Cellular and Molecular Mediators of Intestinal Fibrosis

Abstract

Intestinal fibrosis is a major complication of the inflammatory bowel diseases (IBD) and although inflammation is necessary for its development, it would appear that it plays a minor role in its progression as anti-inflammatory treatments in IBD do not prevent fibrosis once it has started. The processes that regulate fibrosis would thus appear to be distinct from those regulating inflammation and, therefore, a detailed understanding of these pathways is vital to the development of anti-fibrogenic strategies. There have been several recent reviews exploring what is known, and what remains unknown, about the development of intestinal fibrosis. This review is designed to add to this literature but with a focus on the cellular components that are involved in the development of fibrogenesis and the major molecular mediators that impact on these cells. The aim is to heighten the understanding of the factors involved in intestinal fibrogenesis so that detailed research can be encouraged in order to advance the processes that could lead to effective treatments.

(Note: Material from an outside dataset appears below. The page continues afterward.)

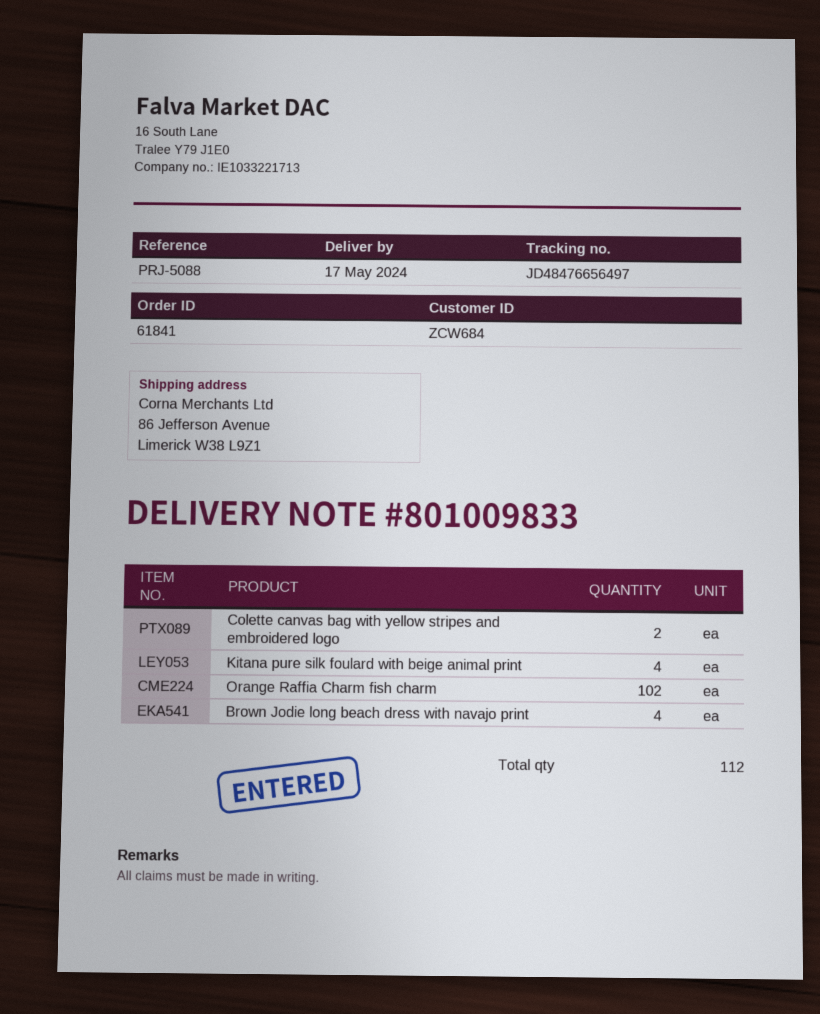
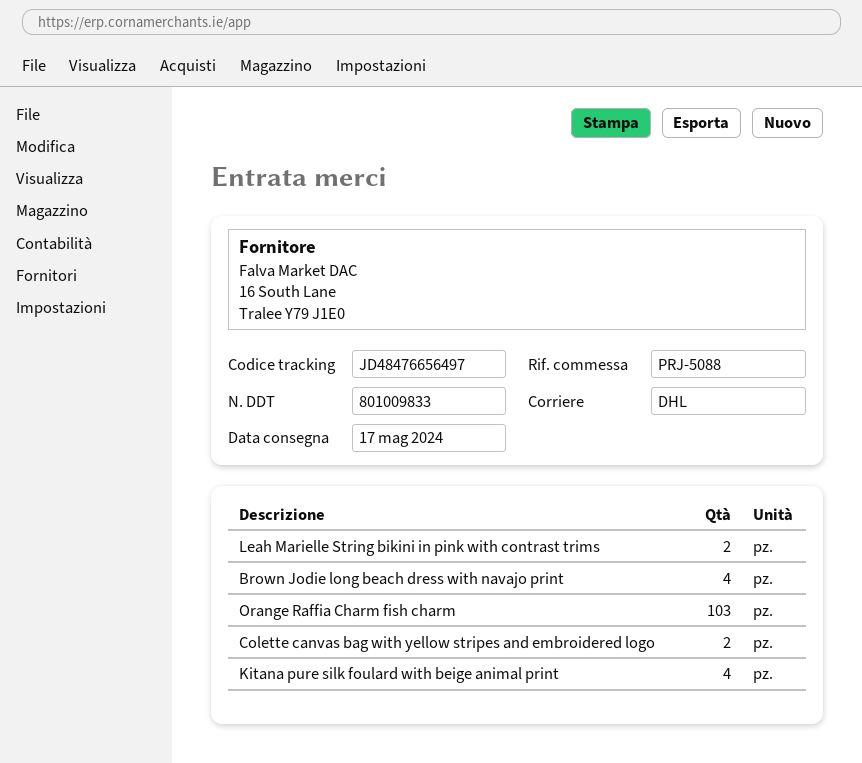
Orange Raffia Charm fish charm: 102 -> 103
Leah Marielle String bikini in pink with contrast trims: none -> 2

Keywords: chemokine; extracellular matrix; fibroblast; growth factor; inflammatory bowel disease; interleukin; intestinal fibrosis; myofibroblast.

Figure 1.

Process of tissue repair and fibrosis. Epithelial and endothelial damage promotes the release of chemotactic factors that promote the recruitment and activation of innate and adaptive inflammatory cells, as well as mesenchymal cell precursors. The activated myofibroblasts then secrete ECM proteins and promote an altered cytokine milieu that further supports the fibrotic process instead of normal healing.

Figure 2.

Intersection of immune response and fibrosis. Activated M1 pro-inflammatory macrophages activate myofibroblasts and fibrosis by both cytokine-dependent and independent mechanisms. M2a macrophages signal through STAT6 and produce crucial pro-fibrotic factors. M2c/reg (regulatory) phenotype macrophages are anti-fibrotic and inactivate myofibroblasts as well as inhibiting M1- and M2a-type macrophages. Th2-type T cells are potently fibrogenic as is the Th17-type immune response. By contrast, Th1-type immunity may have anti-fibrotic activity. Treg’s role in fibrogenesis is less clear, but may suppress Th17- and Th2-driven fibrosis.

Figure 3.

Progenitors of intestinal activated myofibroblasts. The activated mesenchymal cells are central to fibrogenesis. These cells are derived from resident mesenchymal fibroblasts and smooth muscle cells as well as from dedifferentiation of epithelial cells by epithelial–mesenchymal transition (EMT), and endothelial cells via epithelial/endothelial–mesenchymal transition, stellate cells, pericytes, and bone marrow stem cells.

Figure 4.

Promoting effects of multiple growth factors and cytokines on myofibroblasts. Numerous factors impact on fibrosis through their effect on the activated myofibroblast. The effect of numerous of these are demonstrated here with either their pro or anti-fibrogenic effect.

Figure 5.

Effects of the key pro-fibrogenic growth factors. The pro-fibrogenic effects that several key growth factors have on collagen, TIMP levels, cell proliferation, EMT, etc., are demonstrated.